[EXERCISE REQUIREMENTS] Please copy every line from the following entries in which the word "position" appears.

Saved data entries
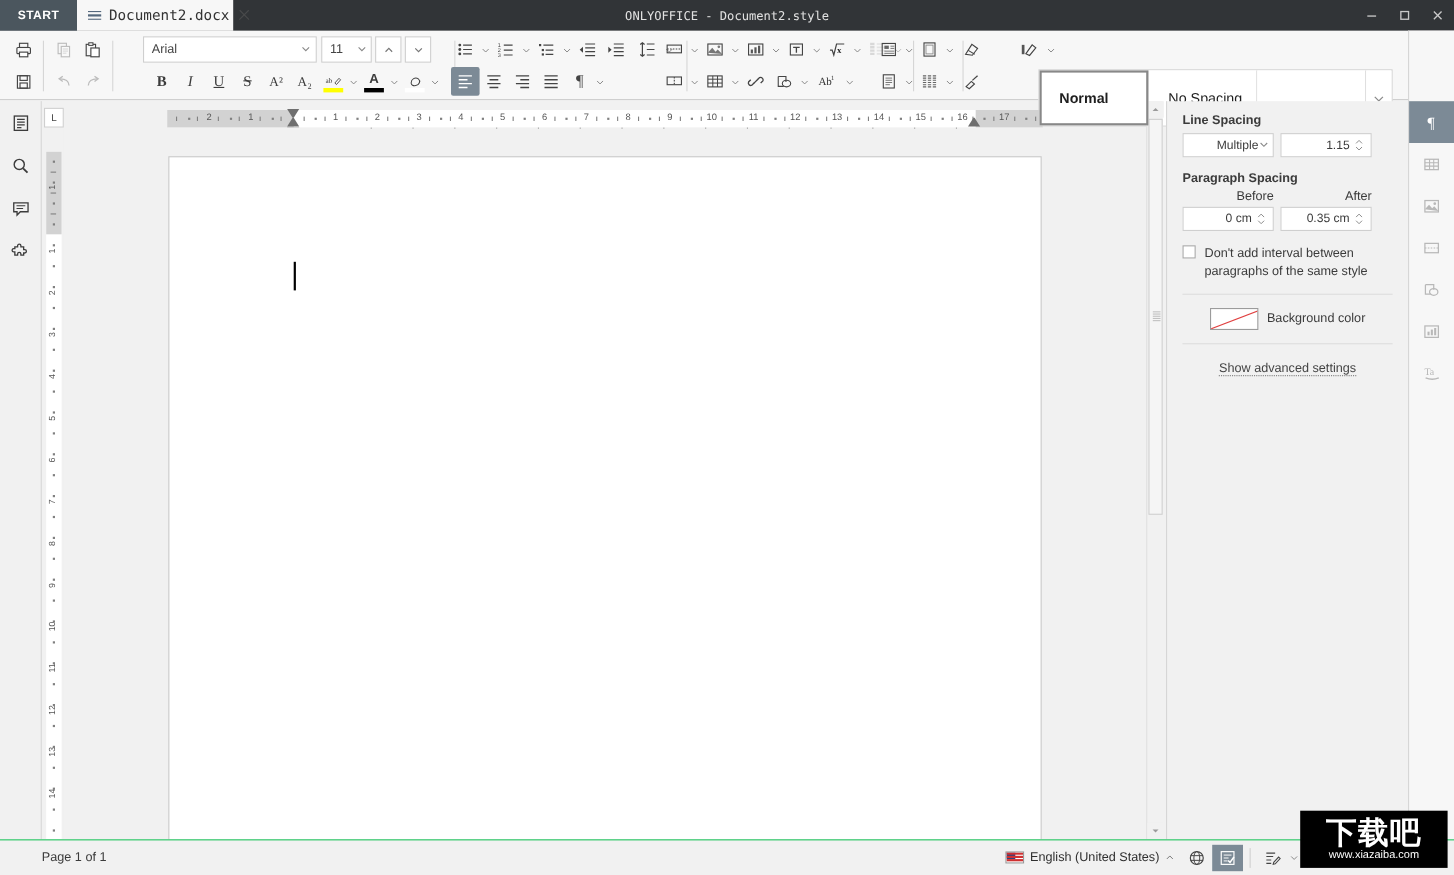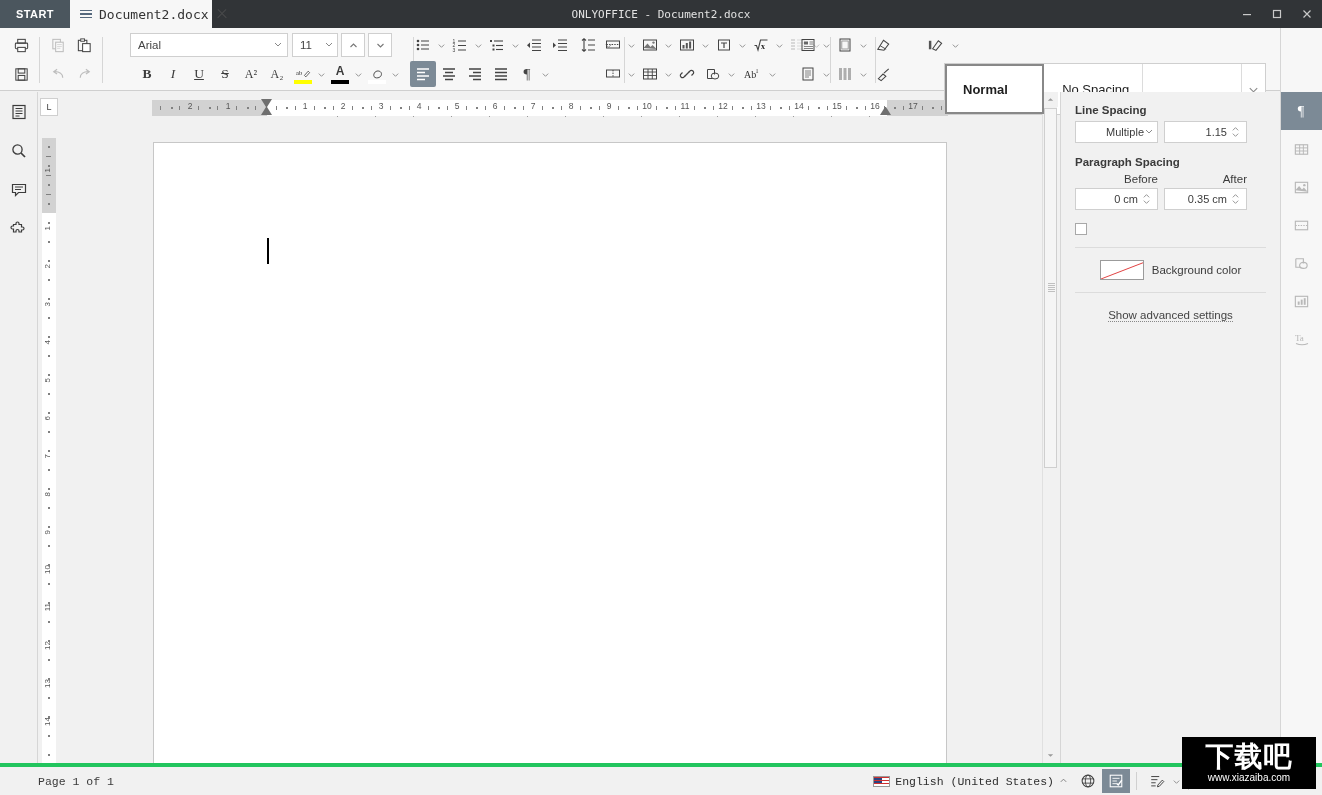--- a/index.html
+++ b/index.html
@@ -287,7 +287,7 @@
 <div class="app">
 
   <div class="titlebar">
-    <div class="win-title">ONLYOFFICE - Document2.docx</div>
+    <div class="win-title">ONLYOFFICE - Document2.style</div>
     <div class="start-btn">START</div>
     <div class="doc-tab">
       <span class="hamb">

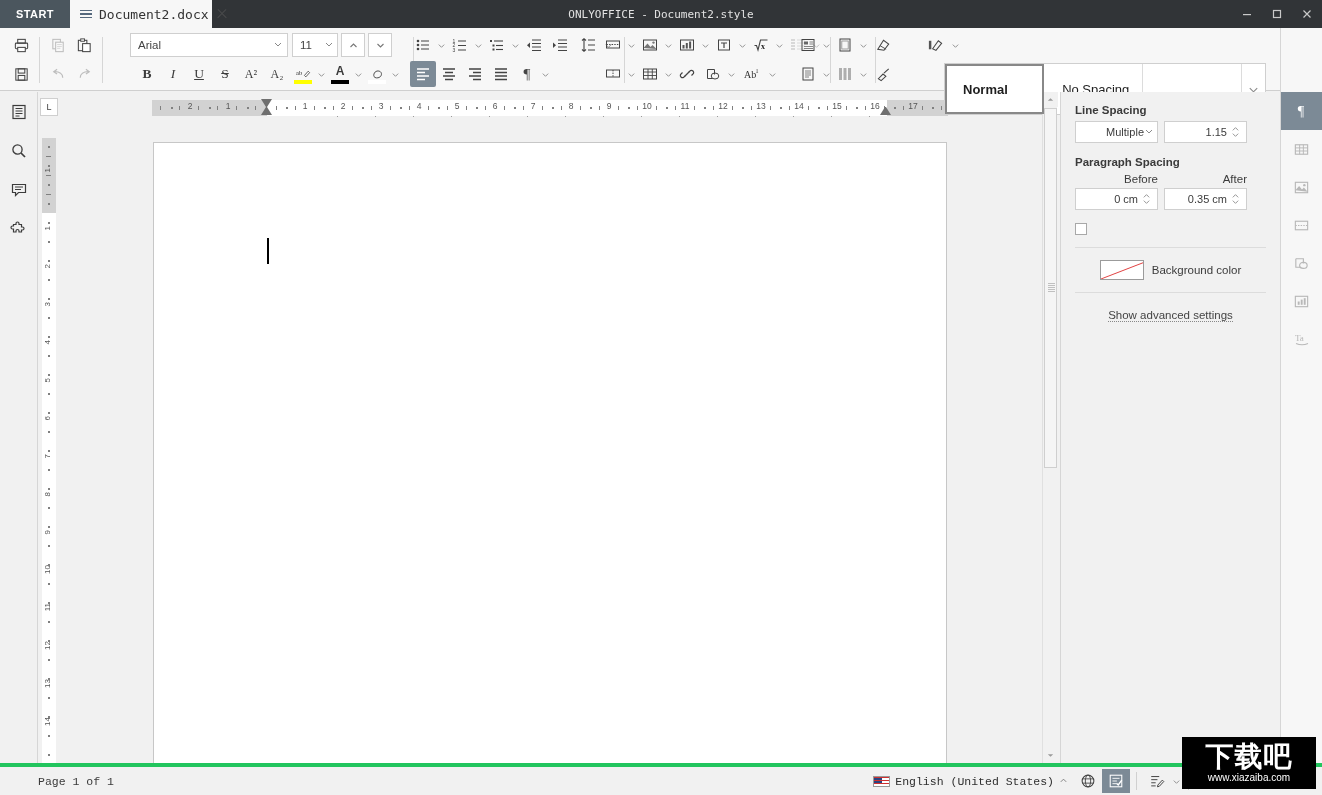--- a/index.html
+++ b/index.html
@@ -1094,6 +1094,10 @@
 
     <div style="display:flex; gap:8px; margin-top:13px;">
       <span class="chk"></span>
+      <div>
+        <div class="chk-label">Don't add interval between</div>
+        <div class="chk-label">paragraphs of the same style</div>
+      </div>
     </div>
 
     <div class="hr"></div>

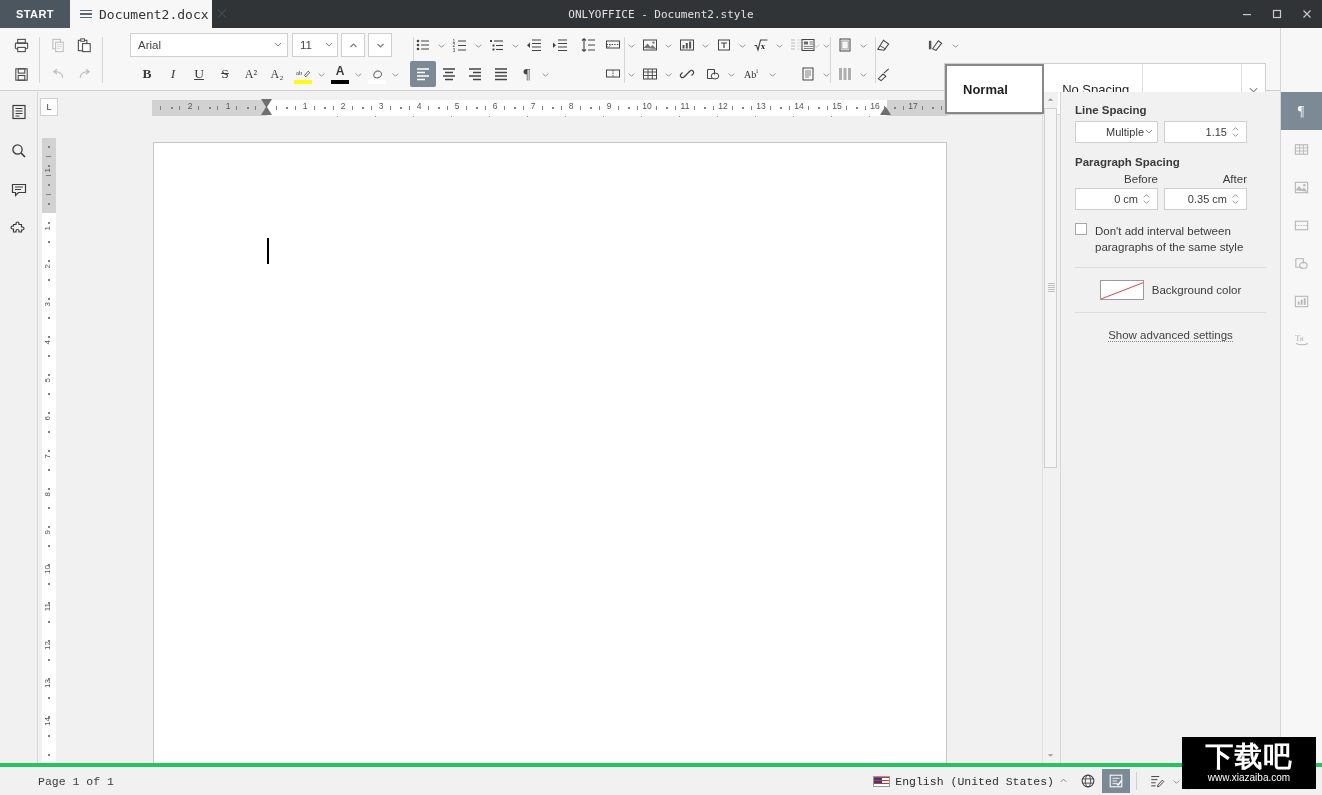--- a/index.html
+++ b/index.html
@@ -255,7 +255,7 @@
   
   .statusbar {
     position: absolute; left: 0; bottom: 0; width: 1322px; height: 32px;
-    background: #f1f1f1; border-top: 4px solid #22c55e; display: flex; align-items: center; font-family: Liberation Mono, monospace;
+    background: #f1f1f1; border-top: 1px solid #22c55e; display: flex; align-items: center;
   }
   .status-page { position: absolute; left: 38px; font-size: 11.5px; color: #3b3b3b; }
   .status-right { position: absolute; right: 42px; display: flex; align-items: center; gap: 0; }

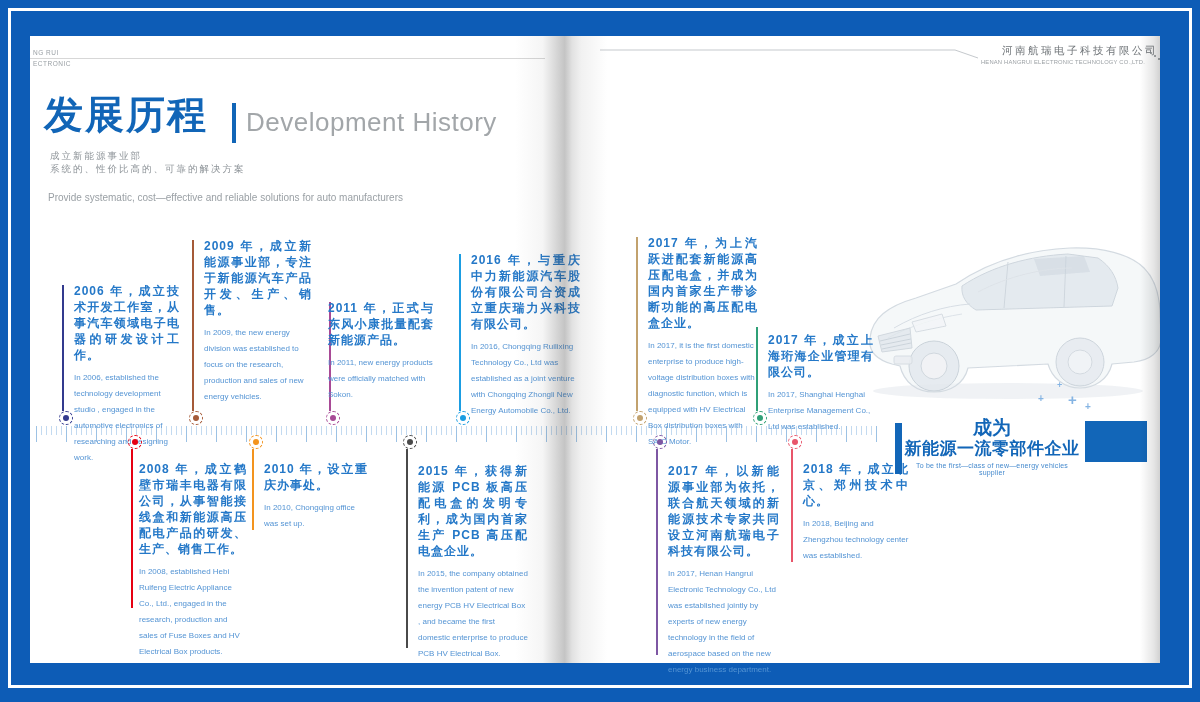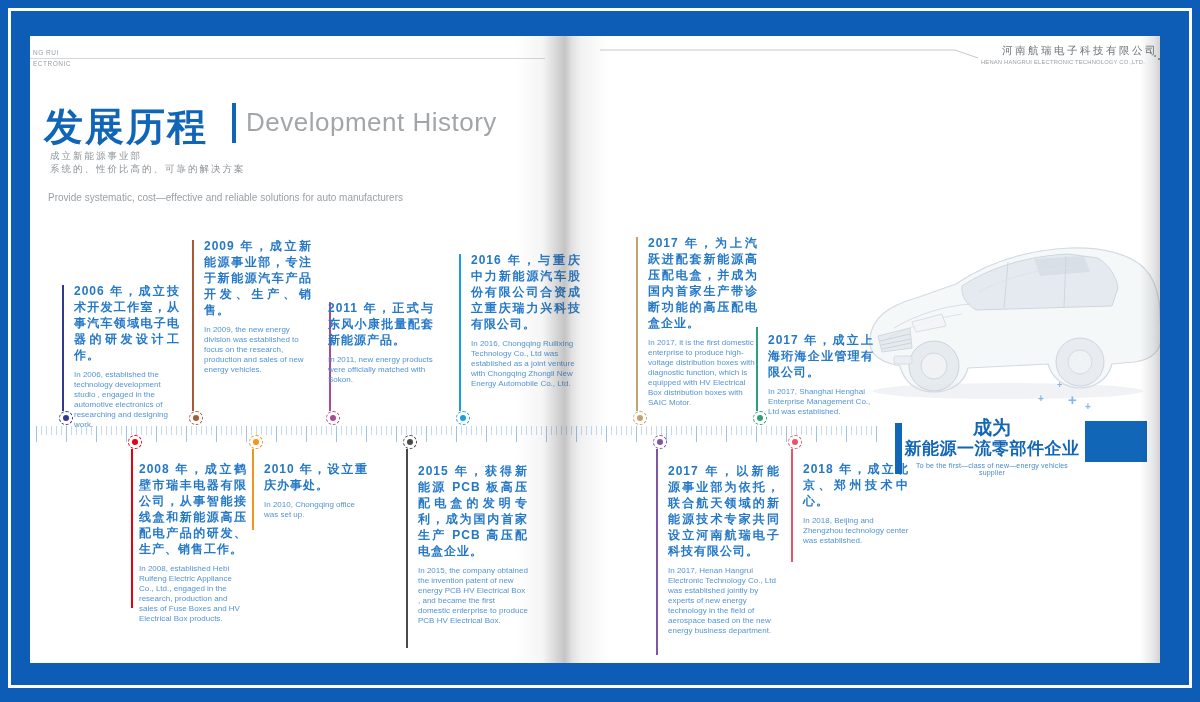--- a/index.html
+++ b/index.html
@@ -19,7 +19,7 @@
   .company-en{position:absolute;left:965px;top:59px;width:180px;text-align:right;font-size:5.8px;letter-spacing:.2px;color:#9ca1a5;}
   .dot3{position:absolute;width:2px;height:2px;border-radius:50%;background:#8a8f93;}
 
-  .title-cn{position:absolute;left:44px;top:100px;font-size:39px;font-weight:bold;letter-spacing:2px;color:#1165b7;}
+  .title-cn{position:absolute;left:44px;top:88px;font-size:39px;font-weight:bold;letter-spacing:2px;color:#1165b7;}
   .title-div{position:absolute;left:232px;top:103px;width:4px;height:40px;background:#1165b7;}
   .title-en{position:absolute;left:246px;top:107px;font-size:26px;color:#a2a6a9;letter-spacing:.5px;}
   .tag-cn{position:absolute;font-size:9.5px;letter-spacing:2px;color:#8d9398;}

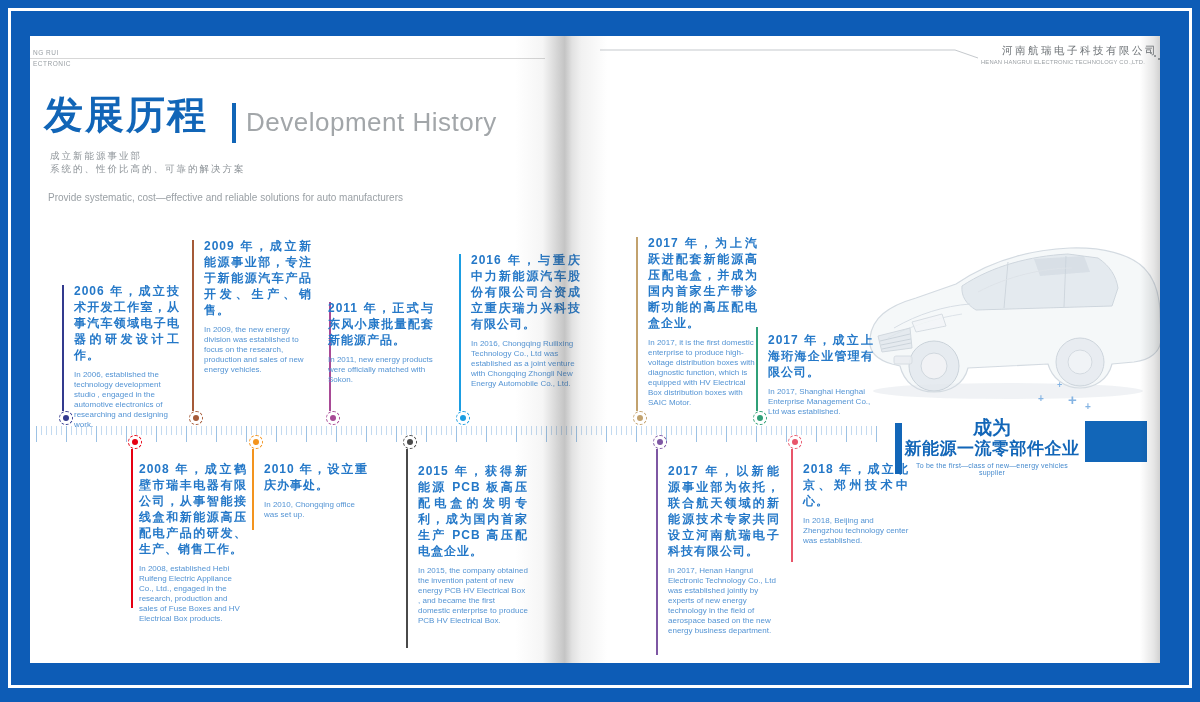--- a/index.html
+++ b/index.html
@@ -37,7 +37,7 @@
   .tl-dot i{position:absolute;left:2.6px;top:2.6px;width:6.6px;height:6.6px;border-radius:50%;background:currentColor;}
   .tl-text{position:absolute;}
   .tl-cn{font-size:12px;line-height:16px;color:#2478c8;letter-spacing:1px;text-align:justify;font-weight:bold;}
-  .tl-en{margin-top:7px;font-size:8px;line-height:10px;color:#5494d4;}
+  .tl-en{margin-top:7px;font-size:8px;line-height:16px;color:#5494d4;}
   .i0{color:#333a8e}.i1{color:#e60012}.i2{color:#a55a38}.i3{color:#f3941e}
   .i4{color:#a84a96}.i5{color:#4a4a4a}.i6{color:#1b9de2}.i7{color:#c2a26e}
   .i8{color:#7e57a3}.i9{color:#2fa077}.i10{color:#e8556a}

[OUTPUT OF THE TASK]
     position: absolute; left: 0; bottom: 0; width: 1322px; height: 32px;
   .status-page { position: absolute; left: 38px; font-size: 11.5px; color: #3b3b3b; }
   .status-right { position: absolute; right: 42px; display: flex; align-items: center; gap: 0; }
   .company-en{position:absolute;left:965px;top:59px;width:180px;text-align:right;font-size:5.8px;letter-spacing:.2px;color:#9ca1a5;}
   .dot3{position:absolute;width:2px;height:2px;border-radius:50%;background:#8a8f93;}
-  .title-cn{position:absolute;left:44px;top:100px;font-size:39px;font-weight:bold;letter-spacing:2px;color:#1165b7;}
+  .title-cn{position:absolute;left:44px;top:88px;font-size:39px;font-weight:bold;letter-spacing:2px;color:#1165b7;}
   .title-div{position:absolute;left:232px;top:103px;width:4px;height:40px;background:#1165b7;}
   .title-en{position:absolute;left:246px;top:107px;font-size:26px;color:#a2a6a9;letter-spacing:.5px;}
   .tag-cn{position:absolute;font-size:9.5px;letter-spacing:2px;color:#8d9398;}
   .tl-dot i{position:absolute;left:2.6px;top:2.6px;width:6.6px;height:6.6px;border-radius:50%;background:currentColor;}
   .tl-text{position:absolute;}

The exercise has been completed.